→ **Work order**: Read through the lines below and copy the ones holding the string "First".

*** Begin section ***

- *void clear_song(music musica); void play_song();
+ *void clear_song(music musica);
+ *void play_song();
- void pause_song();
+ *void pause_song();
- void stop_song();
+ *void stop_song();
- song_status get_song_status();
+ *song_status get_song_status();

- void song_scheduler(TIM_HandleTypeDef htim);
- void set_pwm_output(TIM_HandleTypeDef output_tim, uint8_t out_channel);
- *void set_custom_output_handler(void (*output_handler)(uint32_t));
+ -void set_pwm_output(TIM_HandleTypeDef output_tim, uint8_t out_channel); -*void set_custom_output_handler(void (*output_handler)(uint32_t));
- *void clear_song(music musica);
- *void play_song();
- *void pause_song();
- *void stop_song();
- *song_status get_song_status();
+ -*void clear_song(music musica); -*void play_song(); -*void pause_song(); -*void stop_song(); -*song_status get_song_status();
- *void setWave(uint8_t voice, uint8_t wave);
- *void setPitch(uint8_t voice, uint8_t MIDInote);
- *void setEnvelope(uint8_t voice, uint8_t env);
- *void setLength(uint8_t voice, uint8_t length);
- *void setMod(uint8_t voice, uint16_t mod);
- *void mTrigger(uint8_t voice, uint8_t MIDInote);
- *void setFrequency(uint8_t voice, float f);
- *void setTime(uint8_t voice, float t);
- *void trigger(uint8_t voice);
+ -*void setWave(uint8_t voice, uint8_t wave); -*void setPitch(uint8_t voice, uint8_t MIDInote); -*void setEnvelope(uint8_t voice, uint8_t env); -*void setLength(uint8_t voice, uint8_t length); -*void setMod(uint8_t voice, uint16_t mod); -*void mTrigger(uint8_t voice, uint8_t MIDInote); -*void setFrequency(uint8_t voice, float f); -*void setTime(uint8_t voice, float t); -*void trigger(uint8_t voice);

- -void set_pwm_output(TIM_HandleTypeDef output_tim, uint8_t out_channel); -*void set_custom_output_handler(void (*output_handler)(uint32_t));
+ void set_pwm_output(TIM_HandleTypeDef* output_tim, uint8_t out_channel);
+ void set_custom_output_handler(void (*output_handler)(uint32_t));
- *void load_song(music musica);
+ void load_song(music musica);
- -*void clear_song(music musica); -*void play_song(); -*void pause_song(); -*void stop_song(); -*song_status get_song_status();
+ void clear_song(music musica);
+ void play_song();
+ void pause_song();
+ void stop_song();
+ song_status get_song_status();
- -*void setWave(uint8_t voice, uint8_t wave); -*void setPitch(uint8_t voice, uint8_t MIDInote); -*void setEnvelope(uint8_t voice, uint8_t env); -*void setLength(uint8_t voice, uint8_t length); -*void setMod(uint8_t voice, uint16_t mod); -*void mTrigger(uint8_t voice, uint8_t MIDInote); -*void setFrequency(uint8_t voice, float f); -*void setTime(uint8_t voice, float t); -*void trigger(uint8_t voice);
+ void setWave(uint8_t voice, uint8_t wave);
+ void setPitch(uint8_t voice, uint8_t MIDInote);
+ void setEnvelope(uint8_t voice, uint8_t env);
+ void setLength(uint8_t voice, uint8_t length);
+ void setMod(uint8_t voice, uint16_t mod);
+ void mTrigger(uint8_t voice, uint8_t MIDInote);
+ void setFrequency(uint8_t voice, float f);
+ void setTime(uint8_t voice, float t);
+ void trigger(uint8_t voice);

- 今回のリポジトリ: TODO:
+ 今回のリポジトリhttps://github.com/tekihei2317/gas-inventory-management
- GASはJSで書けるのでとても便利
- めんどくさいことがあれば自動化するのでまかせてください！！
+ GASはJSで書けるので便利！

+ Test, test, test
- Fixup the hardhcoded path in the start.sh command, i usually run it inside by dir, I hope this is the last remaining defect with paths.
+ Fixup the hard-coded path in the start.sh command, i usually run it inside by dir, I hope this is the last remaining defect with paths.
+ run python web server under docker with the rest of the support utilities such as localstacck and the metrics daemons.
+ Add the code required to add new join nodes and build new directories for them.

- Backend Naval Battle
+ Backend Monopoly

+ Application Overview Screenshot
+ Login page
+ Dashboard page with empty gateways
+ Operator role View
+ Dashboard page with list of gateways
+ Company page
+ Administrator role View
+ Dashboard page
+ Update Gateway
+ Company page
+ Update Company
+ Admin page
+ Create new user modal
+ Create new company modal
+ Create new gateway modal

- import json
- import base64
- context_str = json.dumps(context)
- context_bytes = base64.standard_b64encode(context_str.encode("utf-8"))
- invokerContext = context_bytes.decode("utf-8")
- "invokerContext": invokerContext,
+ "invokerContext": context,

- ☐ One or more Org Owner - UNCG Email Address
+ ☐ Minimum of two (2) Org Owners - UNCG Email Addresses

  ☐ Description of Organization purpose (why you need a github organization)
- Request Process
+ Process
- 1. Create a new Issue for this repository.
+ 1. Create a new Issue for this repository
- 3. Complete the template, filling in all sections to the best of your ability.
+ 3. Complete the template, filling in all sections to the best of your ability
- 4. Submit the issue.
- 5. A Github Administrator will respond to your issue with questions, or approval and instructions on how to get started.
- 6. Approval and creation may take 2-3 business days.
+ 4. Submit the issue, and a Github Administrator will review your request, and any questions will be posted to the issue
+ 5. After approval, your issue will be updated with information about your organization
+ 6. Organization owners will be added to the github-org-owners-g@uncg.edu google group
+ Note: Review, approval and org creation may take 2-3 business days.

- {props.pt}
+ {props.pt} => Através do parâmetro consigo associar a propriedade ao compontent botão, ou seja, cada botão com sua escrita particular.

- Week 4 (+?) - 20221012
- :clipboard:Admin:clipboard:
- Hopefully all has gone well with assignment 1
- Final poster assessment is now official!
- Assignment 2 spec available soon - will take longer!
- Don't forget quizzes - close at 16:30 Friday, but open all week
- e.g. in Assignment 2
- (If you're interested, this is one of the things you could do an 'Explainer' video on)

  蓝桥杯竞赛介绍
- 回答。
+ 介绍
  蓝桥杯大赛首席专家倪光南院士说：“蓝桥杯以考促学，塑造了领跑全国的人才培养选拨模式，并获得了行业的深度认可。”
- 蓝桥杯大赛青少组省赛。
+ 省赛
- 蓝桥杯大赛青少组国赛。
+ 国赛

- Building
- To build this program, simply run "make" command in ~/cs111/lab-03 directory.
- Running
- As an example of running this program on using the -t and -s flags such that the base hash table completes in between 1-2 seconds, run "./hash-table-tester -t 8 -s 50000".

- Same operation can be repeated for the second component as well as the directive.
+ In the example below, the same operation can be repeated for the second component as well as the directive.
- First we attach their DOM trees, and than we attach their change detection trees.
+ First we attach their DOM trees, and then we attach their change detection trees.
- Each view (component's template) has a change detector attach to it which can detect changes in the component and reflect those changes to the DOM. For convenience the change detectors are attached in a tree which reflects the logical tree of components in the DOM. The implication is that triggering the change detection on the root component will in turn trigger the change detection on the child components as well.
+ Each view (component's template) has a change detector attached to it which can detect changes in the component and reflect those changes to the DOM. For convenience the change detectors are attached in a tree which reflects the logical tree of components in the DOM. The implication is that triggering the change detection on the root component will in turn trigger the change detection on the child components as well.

*** End section ***

→ **Result**:
- First we attach their DOM trees, and than we attach their change detection trees.
+ First we attach their DOM trees, and then we attach their change detection trees.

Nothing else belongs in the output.